_What the task requires_
Output all records precisely as written.

Extracted records
'''

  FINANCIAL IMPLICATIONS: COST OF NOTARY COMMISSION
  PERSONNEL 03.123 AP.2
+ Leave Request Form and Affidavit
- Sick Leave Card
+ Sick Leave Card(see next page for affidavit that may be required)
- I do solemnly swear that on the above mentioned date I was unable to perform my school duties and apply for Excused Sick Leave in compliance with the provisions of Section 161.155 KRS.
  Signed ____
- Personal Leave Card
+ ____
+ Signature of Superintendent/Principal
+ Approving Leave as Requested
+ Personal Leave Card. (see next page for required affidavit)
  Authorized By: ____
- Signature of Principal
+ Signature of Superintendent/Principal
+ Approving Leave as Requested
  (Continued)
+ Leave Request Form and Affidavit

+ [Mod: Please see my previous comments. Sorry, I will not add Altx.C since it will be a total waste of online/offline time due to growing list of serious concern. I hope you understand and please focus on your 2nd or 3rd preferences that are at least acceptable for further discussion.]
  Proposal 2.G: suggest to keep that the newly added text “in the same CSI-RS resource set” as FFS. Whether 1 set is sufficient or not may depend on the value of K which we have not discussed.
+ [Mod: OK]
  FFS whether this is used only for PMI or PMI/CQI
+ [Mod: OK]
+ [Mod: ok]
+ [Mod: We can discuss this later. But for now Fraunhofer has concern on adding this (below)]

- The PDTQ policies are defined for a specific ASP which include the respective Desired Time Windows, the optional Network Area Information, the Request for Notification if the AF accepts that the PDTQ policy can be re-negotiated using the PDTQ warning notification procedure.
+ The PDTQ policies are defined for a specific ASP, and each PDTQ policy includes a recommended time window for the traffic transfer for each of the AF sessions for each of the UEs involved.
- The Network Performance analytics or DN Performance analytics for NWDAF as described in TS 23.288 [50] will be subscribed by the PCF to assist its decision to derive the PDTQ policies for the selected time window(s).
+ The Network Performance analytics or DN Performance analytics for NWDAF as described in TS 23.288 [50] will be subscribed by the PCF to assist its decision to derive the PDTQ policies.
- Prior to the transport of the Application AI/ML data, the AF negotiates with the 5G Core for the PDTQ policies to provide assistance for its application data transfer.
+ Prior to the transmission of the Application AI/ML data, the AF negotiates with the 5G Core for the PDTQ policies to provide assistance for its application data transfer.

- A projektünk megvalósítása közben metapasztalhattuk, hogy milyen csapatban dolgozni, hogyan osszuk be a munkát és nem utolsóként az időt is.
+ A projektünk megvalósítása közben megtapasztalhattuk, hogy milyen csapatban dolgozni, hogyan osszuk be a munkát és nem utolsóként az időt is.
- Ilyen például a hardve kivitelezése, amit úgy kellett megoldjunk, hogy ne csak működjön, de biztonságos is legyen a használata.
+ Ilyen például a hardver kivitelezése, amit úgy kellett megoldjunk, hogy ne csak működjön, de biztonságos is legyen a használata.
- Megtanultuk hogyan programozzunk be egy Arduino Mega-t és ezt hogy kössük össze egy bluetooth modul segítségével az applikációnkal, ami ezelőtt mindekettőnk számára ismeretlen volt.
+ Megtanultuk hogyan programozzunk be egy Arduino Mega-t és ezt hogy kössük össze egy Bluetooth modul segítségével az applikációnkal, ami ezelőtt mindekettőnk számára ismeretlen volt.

'''

_Answer below_
  FINANCIAL IMPLICATIONS: COST OF NOTARY COMMISSION
  PERSONNEL 03.123 AP.2
+ Leave Request Form and Affidavit
- Sick Leave Card
+ Sick Leave Card(see next page for affidavit that may be required)
- I do solemnly swear that on the above mentioned date I was unable to perform my school duties and apply for Excused Sick Leave in compliance with the provisions of Section 161.155 KRS.
  Signed ____
- Personal Leave Card
+ ____
+ Signature of Superintendent/Principal
+ Approving Leave as Requested
+ Personal Leave Card. (see next page for required affidavit)
  Authorized By: ____
- Signature of Principal
+ Signature of Superintendent/Principal
+ Approving Leave as Requested
  (Continued)
+ Leave Request Form and Affidavit

+ [Mod: Please see my previous comments. Sorry, I will not add Altx.C since it will be a total waste of online/offline time due to growing list of serious concern. I hope you understand and please focus on your 2nd or 3rd preferences that are at least acceptable for further discussion.]
  Proposal 2.G: suggest to keep that the newly added text “in the same CSI-RS resource set” as FFS. Whether 1 set is sufficient or not may depend on the value of K which we have not discussed.
+ [Mod: OK]
  FFS whether this is used only for PMI or PMI/CQI
+ [Mod: OK]
+ [Mod: ok]
+ [Mod: We can discuss this later. But for now Fraunhofer has concern on adding this (below)]

- The PDTQ policies are defined for a specific ASP which include the respective Desired Time Windows, the optional Network Area Information, the Request for Notification if the AF accepts that the PDTQ policy can be re-negotiated using the PDTQ warning notification procedure.
+ The PDTQ policies are defined for a specific ASP, and each PDTQ policy includes a recommended time window for the traffic transfer for each of the AF sessions for each of the UEs involved.
- The Network Performance analytics or DN Performance analytics for NWDAF as described in TS 23.288 [50] will be subscribed by the PCF to assist its decision to derive the PDTQ policies for the selected time window(s).
+ The Network Performance analytics or DN Performance analytics for NWDAF as described in TS 23.288 [50] will be subscribed by the PCF to assist its decision to derive the PDTQ policies.
- Prior to the transport of the Application AI/ML data, the AF negotiates with the 5G Core for the PDTQ policies to provide assistance for its application data transfer.
+ Prior to the transmission of the Application AI/ML data, the AF negotiates with the 5G Core for the PDTQ policies to provide assistance for its application data transfer.

- A projektünk megvalósítása közben metapasztalhattuk, hogy milyen csapatban dolgozni, hogyan osszuk be a munkát és nem utolsóként az időt is.
+ A projektünk megvalósítása közben megtapasztalhattuk, hogy milyen csapatban dolgozni, hogyan osszuk be a munkát és nem utolsóként az időt is.
- Ilyen például a hardve kivitelezése, amit úgy kellett megoldjunk, hogy ne csak működjön, de biztonságos is legyen a használata.
+ Ilyen például a hardver kivitelezése, amit úgy kellett megoldjunk, hogy ne csak működjön, de biztonságos is legyen a használata.
- Megtanultuk hogyan programozzunk be egy Arduino Mega-t és ezt hogy kössük össze egy bluetooth modul segítségével az applikációnkal, ami ezelőtt mindekettőnk számára ismeretlen volt.
+ Megtanultuk hogyan programozzunk be egy Arduino Mega-t és ezt hogy kössük össze egy Bluetooth modul segítségével az applikációnkal, ami ezelőtt mindekettőnk számára ismeretlen volt.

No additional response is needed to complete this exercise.